Der Vater schrieb der Mutter mehrfach per Whatsapp und versicherte, die Tochter alleine auf dem kürzesten Weg zu seiner Wohnung zu bringen, sie dort alleine ohne Kontakt zu einer anderen Person zu betreuen, nicht zu einer Risikogruppe zu gehören. Die Mutter antwortete ebenfalls per Whatsapp: „Nimm halt Rücksicht, das Infektionsrisiko ist zu groß.“

Der Vater fühlt sich diskriminiert: „Eva* hat Kontakt zu den Nachbarskindern, sie ist oft bei den Großeltern, an Wochenenden kommen Verwandte und deren Kinder.“  Manuel lebt alleine in der Nähe von Schweinfurt, er arbeitet seit Beginn der Corona-Krise im Home-Office, er hat also genügend und flexibel Zeit für seine Tochter. „Das Familienrecht geht davon aus - ob in der Krise oder im ganz normalen Alltag - jeder Umgangskontakt mit einem Elternteil steht im Interesse des Kindswohls.  Gerade in der Krise ist der Umgang mit Mutter und Vater vorrangig“, meint Josef Linsler von der ISUV Kontaktstelle in Würzburg.

Konsequenzen aus Krisenerfahrungen

Der Fall ist kein Einzelfall, betroffen sind tausende Kinder und Jugendliche in der ganzen Bundesrepublik, die ihre Väter oder Mütter auf unbestimmte Zeit nicht sehen können.
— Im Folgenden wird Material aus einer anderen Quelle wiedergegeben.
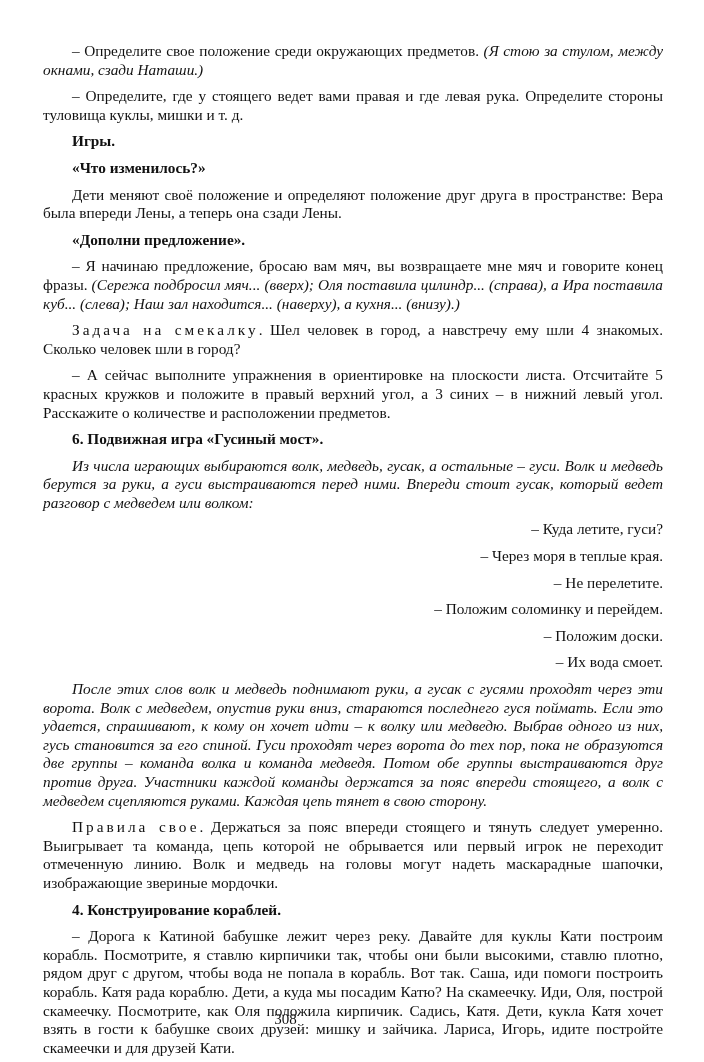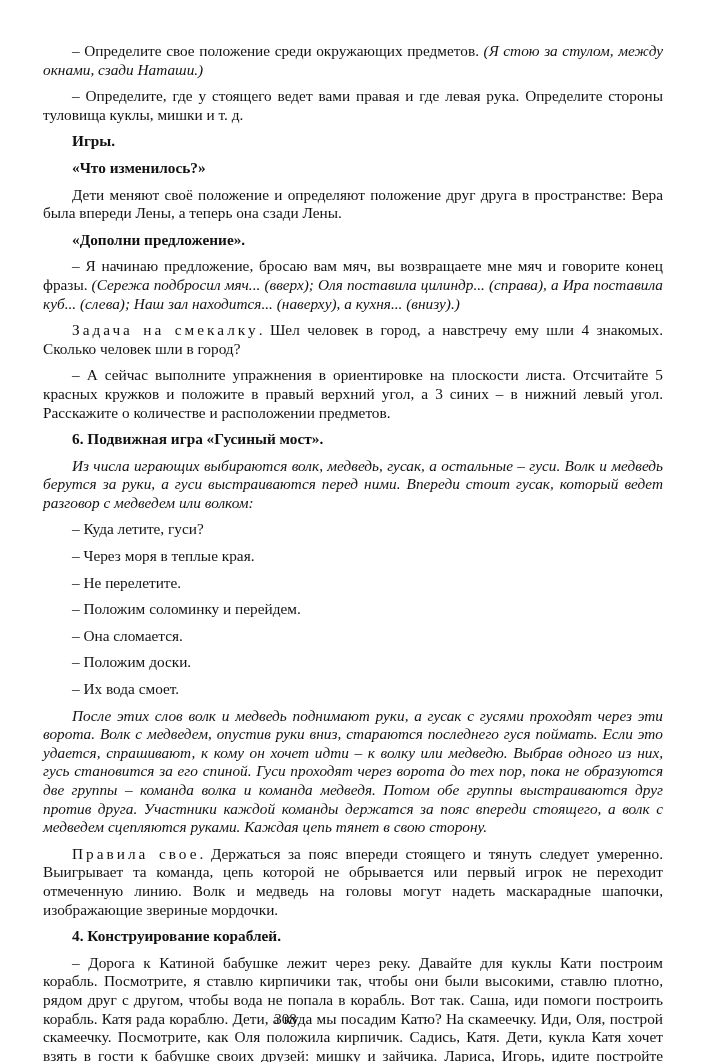"– Куда летите, гуси?" .dl { text-align: left -> right }
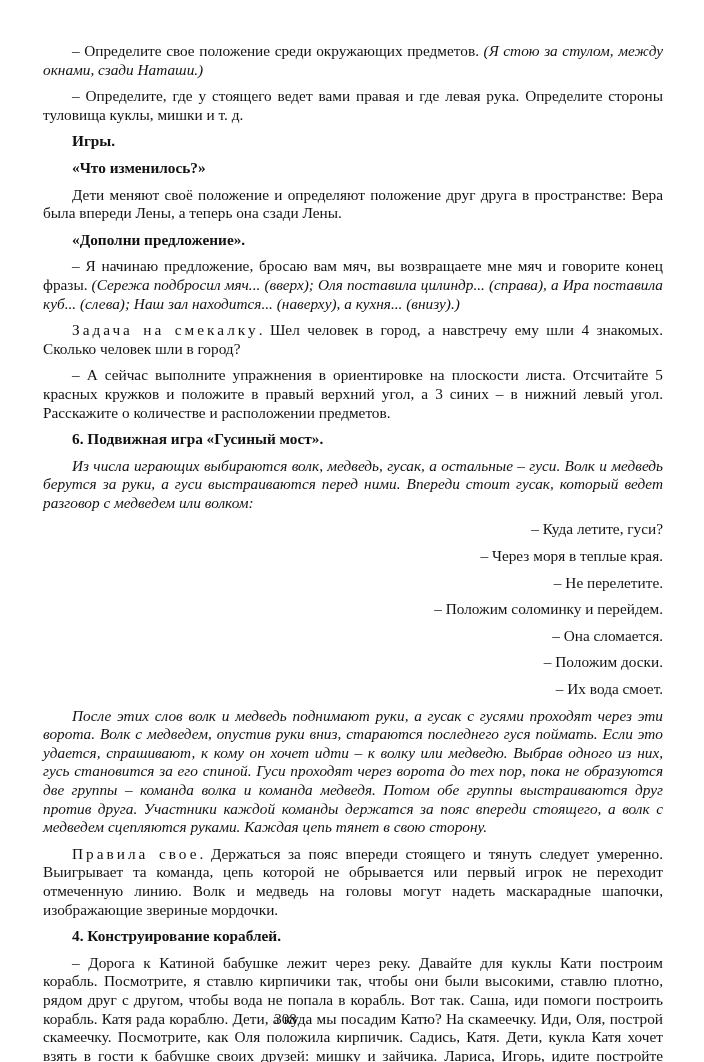"– Она сломается." p.dl { html: <p>– Она сломается.</p> -> none }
Nach fünf Wochen „Abstand halten“ zeigt sich: Getrenntlebende Eltern sind in der Corona-Krise ganz besonderen Belastungen ausgesetzt. Arbeiten Vater und Mutter im Interesse des Kindeswohls gut zusammen, lässt sich diese Last auf mehrere Schultern verteilen. „Insbesondere für die gemeinsamen Kinder ist es hilfreich, wenn Eltern beim Online-Learning unterstützen können. Oft ist die Unterstützung beider Eltern notwendig, wenn nämlich ein Elternteil in Mathe besser drauf ist, der andere in Sprachen“, berichtet Kontaktstellenleiter Josef Linsler.

„Es hat sich gezeigt und zeigt sich, dass in Krisenzeiten der Umgang mit den Kindern für Eltern noch einmal viel wichtiger ist als im „normalen“ Alltag. Aus der Krise lernen heißt für uns das Familienrecht krisenfest machen. Es hat sich gezeigt und zeigt sich weiterhin, Eltern, die trotz Trennung und Scheidung gemeinsam erziehen, kommen am besten durch die Krise. Daher werden wir das noch nachdrücklicher einfordern“, hebt ISUV-Vorsitzender Zimmer hervor.